En España tiramos a la basura 7,7 millones de toneladas de comida al año.

Los españoles tiramos a la basura 7,7 millones de toneladas de comida al año. Encima, 1,2 millones de toneladas eran aptas para el consumo. España es el séptimo país de la Unión Europea que más comida desperdicia. Según el Ministerio de Agricultura, Pesca y Alimentación, esa cantidad supone unos 3.000 millones de euros. Es para hacérselo mirar.

Como siempre recuerda la ONU, no se puede erradicar el hambre si no se disminuye el desperdicio de alimentos. Y no sólo eso: aprovechar bien la comida y no tirarla alegremente ayuda a reducir las emisiones de gases de efecto invernadero, reduce el gasto energético y mejora el uso de recursos como la tierra y el agua.

De las 7,7 millones de toneladas de comida que tiramos, 1,2 eran aptas para el consumo

A la hora de comprar y cocinar hay que tomarse este asunto muy en serio. Si dudas de tu voluntad, recuerda que hay aplicaciones para el móvil que pueden ayudar. Una es española. Encantado de Comerte es una app contra el desperdicio de comida con una vertiente solidaria: ayuda a familias y organizaciones benéficas con su funcionamiento.

Están también otras aplicaciones centradas en el desperdicio que empieza en los establecimientos comerciales, fundamentalmente, super e hipermercados. Son los casos de Komefy, Too Good To Go o Phenix. Esta última nos da un decálogo de consejos para ser un buen cocinillas, uno de esos que no desperdician la comida.

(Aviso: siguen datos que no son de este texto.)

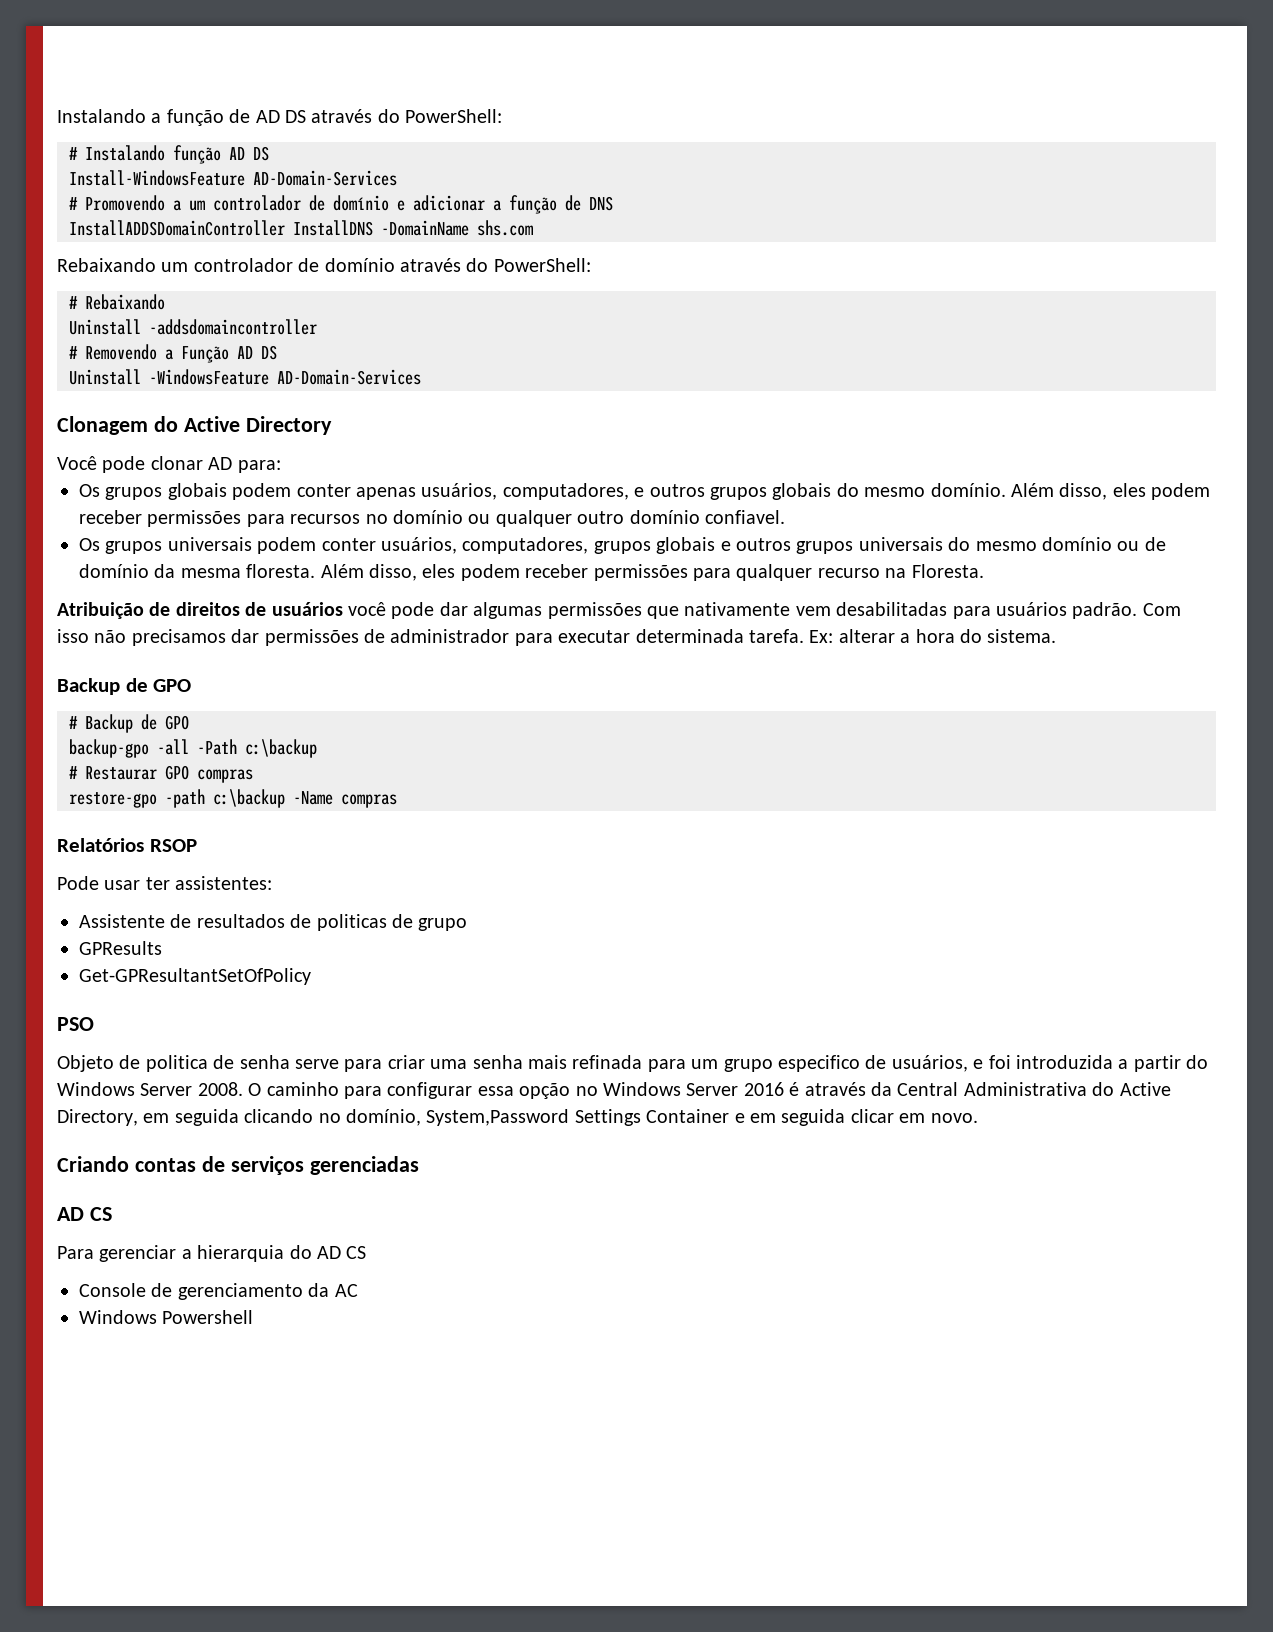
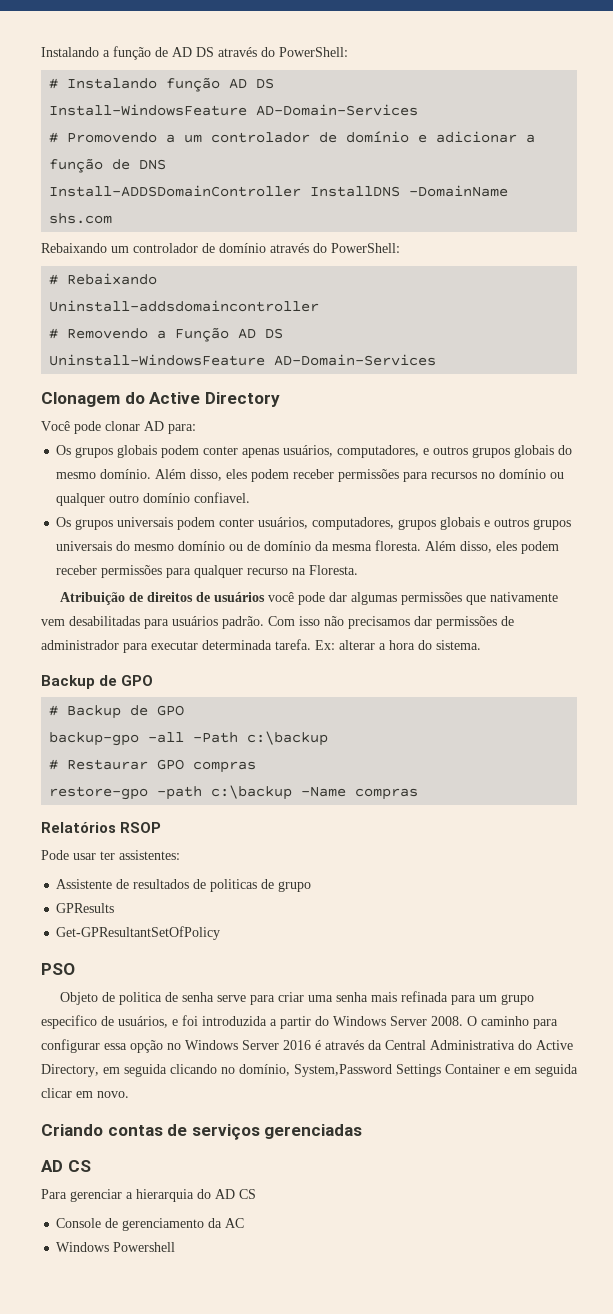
- InstallADDSDomainController InstallDNS -DomainName shs.com
+ Install-ADDSDomainController InstallDNS -DomainName shs.com
- Uninstall -addsdomaincontroller
+ Uninstall-addsdomaincontroller
- Uninstall -WindowsFeature AD-Domain-Services
+ Uninstall-WindowsFeature AD-Domain-Services

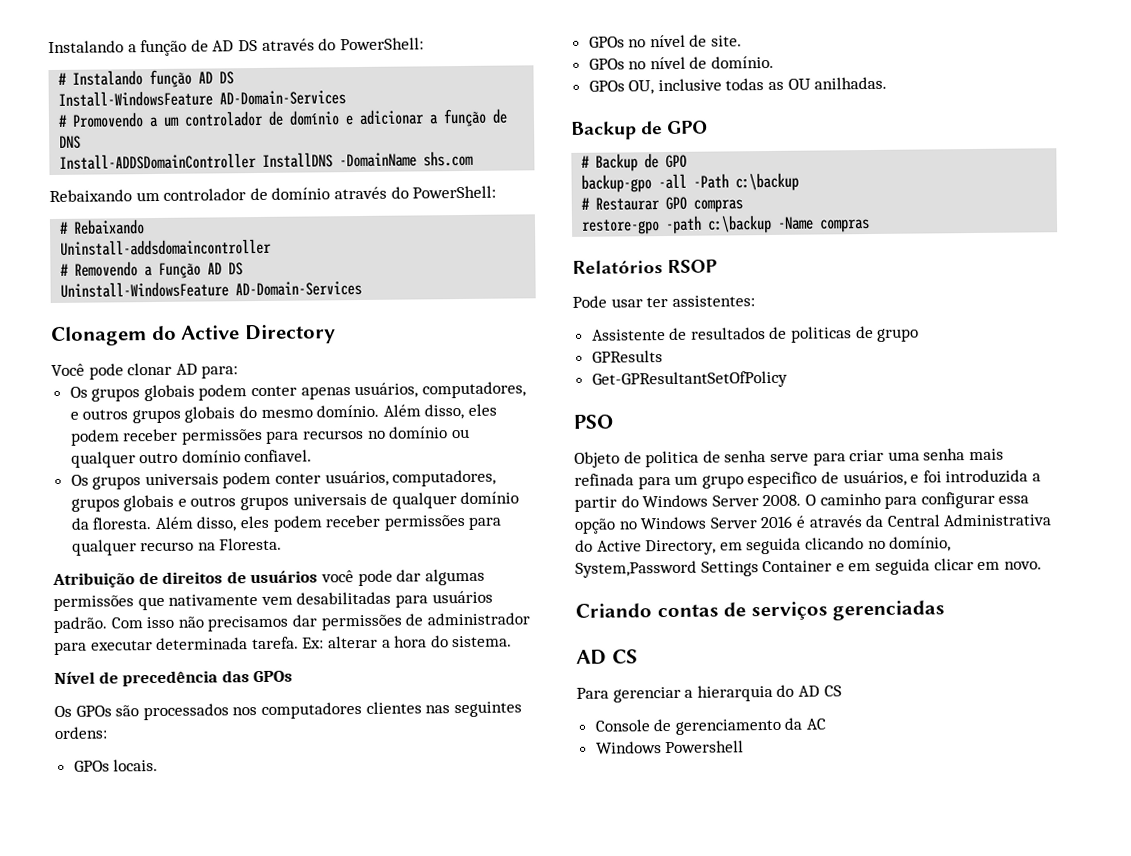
- Os grupos universais podem conter usuários, computadores, grupos globais e outros grupos universais do mesmo domínio ou de domínio da mesma floresta.
+ Os grupos universais podem conter usuários, computadores, grupos globais e outros grupos universais de qualquer domínio da floresta.
+ Nível de precedência das GPOs
+ Os GPOs são processados nos computadores clientes nas seguintes ordens:
+ GPOs locais.
+ GPOs no nível de site.
+ GPOs no nível de domínio.
+ GPOs OU, inclusive todas as OU anilhadas.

Planifica el menú semanalmente

Calcular con sentido común cuánto se va a consumir en el desayuno, comida y cena durante toda la semana.

Revisa periódicamente los alimentos

Comprobar la comida que se tiene en el frigorífico, congelador y la despensa del hogar.

Coloca los alimentos para consumirlos adecuadamente

Utilizar los trucos más eficientes que se usan en los almacenes. Así, para los productos perecederos, seguir el sistema FIFO (“Primero en entrar, primero en salir”). Por su parte, para los no perecederos, usar el sistema LIFO (“Último en entrar, primero en salir”).

Haz una lista

A la hora de comprar, anotar los productos que se necesitan y ceñirse a esa lista. Es preferible también no caer en la tentación de las ofertas.

Ve a comprar con más frecuencia

Comprar solo lo que se necesite. Para que sea más sostenible, si se va a pie o en coche, lo recomendable es hacer compras más pequeñas y así asegurarse que se consumirá.

Aprende a interpretar el etiquetado

Es imprescindible conocer la diferencia entre fecha de caducidad (día o mes a partir de la cual no se puede consumir un alimento) y fecha de consumo preferente (aunque puede disminuir su calidad, sigue siendo comestible).

Conserva los productos adecuadamente

Los alimentos deben ser almacenados entre 1 y 5°C para una máxima frescura y longevidad. Hay que chequear que la nevera o el congelador cierre bien.

Sirve con racionalidad

En el momento de las comidas, lo más conveniente es no ‘comer con los ojos’ y medir lo que se vaya a ingerir, sobre todo en el caso de los niños.

Guarda las sobras

Los restos que no se vayan a comer se pueden enfriar, almacenar en el refrigerador y consumirse otro día. Incluso cuando se va a un restaurante, no hay que tener reparo a poder llevarse en un recipiente lo que no se ha ingerido.

Evita el excedente

Las apps contra el desperdicio de comida ayudan a darle una segunda vida a todo aquello que se va a tirar en los comercios por un precio más económico.